FORTALECER A GREVE NA FACULDADE DE EDUCAÇÃO
Beatriz Nespoli – Caloura da Pedagogia
Isadora Bueno – Estudante da Pós-Graduação
Na FE, a construção da greve, como em outros Institutos, tem sido atravessada por conflitos internos. Entre os estudantes que compõem o Comando de Greve e o Centro Acadêmico surgiram hostilidades e desgastes decorrentes da política do CAPPF, dirigido pelo Afronte (Resistência/PSOL), que buscou, desde a segunda semana, deslegitimar e encerrar a greve na nossa faculdade, como refletimos no nosso manifesto, escrito pela Juventude Vamos à Luta e independentes. Enquanto isso, os lutadores do Comando de Greve queriam fortalecer a greve com mobilização. Essas divergências não devem ser ocultadas, mas compreendidas como expressão das disputas legítimas presentes em qualquer movimento coletivo. Ainda assim, o peso dessas tensões recai sobre estudantes que já enfrentam jornadas exaustivas, incertezas acadêmicas e a pressão constante de sustentar uma greve em uma Universidade que frequentemente responde às reivindicações com silêncio, burocracia ou criminalização.
Também é necessário reconhecer que a tensão e a hostilidade não são fenômenos novos dentro do movimento estudantil. Pessoas racializadas, estudantes LGBTQIAPN+, pessoas com deficiência e outros segmentos historicamente vulnerabilizados convivem desde sempre com pressões, silenciamentos e violências que atravessam os espaços universitários. O que ocorre agora é que parte desse desconforto, antes vivido de forma individualizada, tornou-se coletivo e visível. A greve expõe contradições que sempre existiram e evidencia que a exclusão não é uma experiência excepcional, mas um elemento estruturante da universidade brasileira. A pressão sentida hoje por estudantes não nasce no Comando de Greve nem nas assembleias, mas vem de uma universidade historicamente construída para poucos.

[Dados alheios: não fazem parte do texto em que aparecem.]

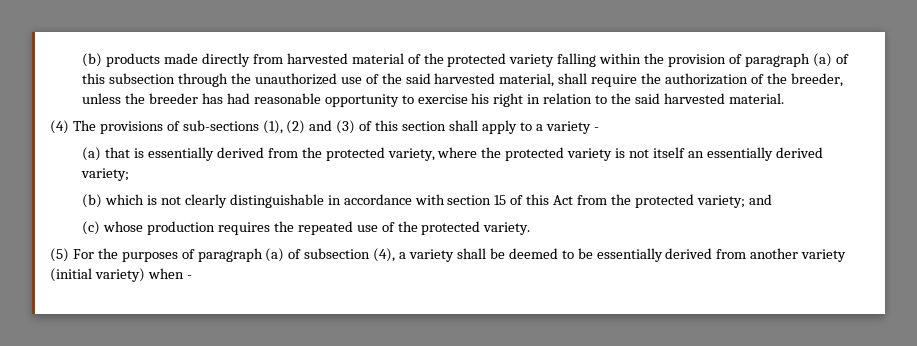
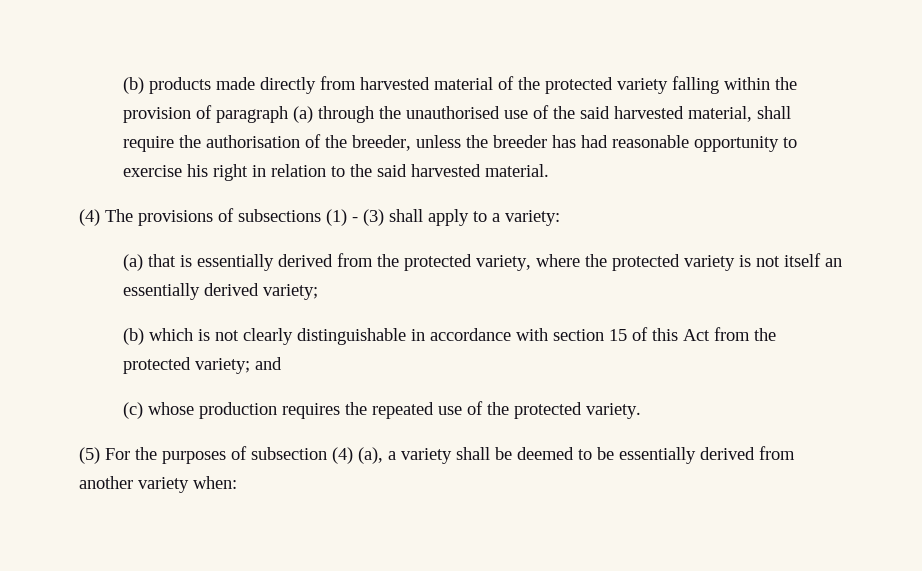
- (b) products made directly from harvested material of the protected variety falling within the provision of paragraph (a) of this subsection through the unauthorized use of the said harvested material, shall require the authorization of the breeder, unless the breeder has had reasonable opportunity to exercise his right in relation to the said harvested material.
+ (b) products made directly from harvested material of the protected variety falling within the provision of paragraph (a) through the unauthorised use of the said harvested material, shall require the authorisation of the breeder, unless the breeder has had reasonable opportunity to exercise his right in relation to the said harvested material.
- (4) The provisions of sub-sections (1), (2) and (3) of this section shall apply to a variety -
+ (4) The provisions of subsections (1) - (3) shall apply to a variety:
- (5) For the purposes of paragraph (a) of subsection (4), a variety shall be deemed to be essentially derived from another variety (initial variety) when -
+ (5) For the purposes of subsection (4) (a), a variety shall be deemed to be essentially derived from another variety when:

A USP consolidou, ao longo de sua trajetória, um projeto marcado por mecanismos de exclusão social, racial e econômica, mesmo após importantes avanços nas políticas de acesso. Portanto, a luta que se expressa na greve é, em última instância, uma disputa sobre o significado da universidade pública. Quando estudantes exigem permanência, infraestrutura, participação política e respostas concretas da administração central, estão reivindicando algo fundamental: diálogo. E reivindicar diálogo é reivindicar democracia. A greve da Faculdade de Educação, com todas as suas contradições, desgastes e conflitos, tem sido também uma afirmação de que a universidade só poderá cumprir sua função social quando aqueles que a constroem cotidianamente forem efetivamente ouvidos. De nossa parte, seguiremos mobilizades para arrancar as vitórias necessárias para a permanência des estudantes!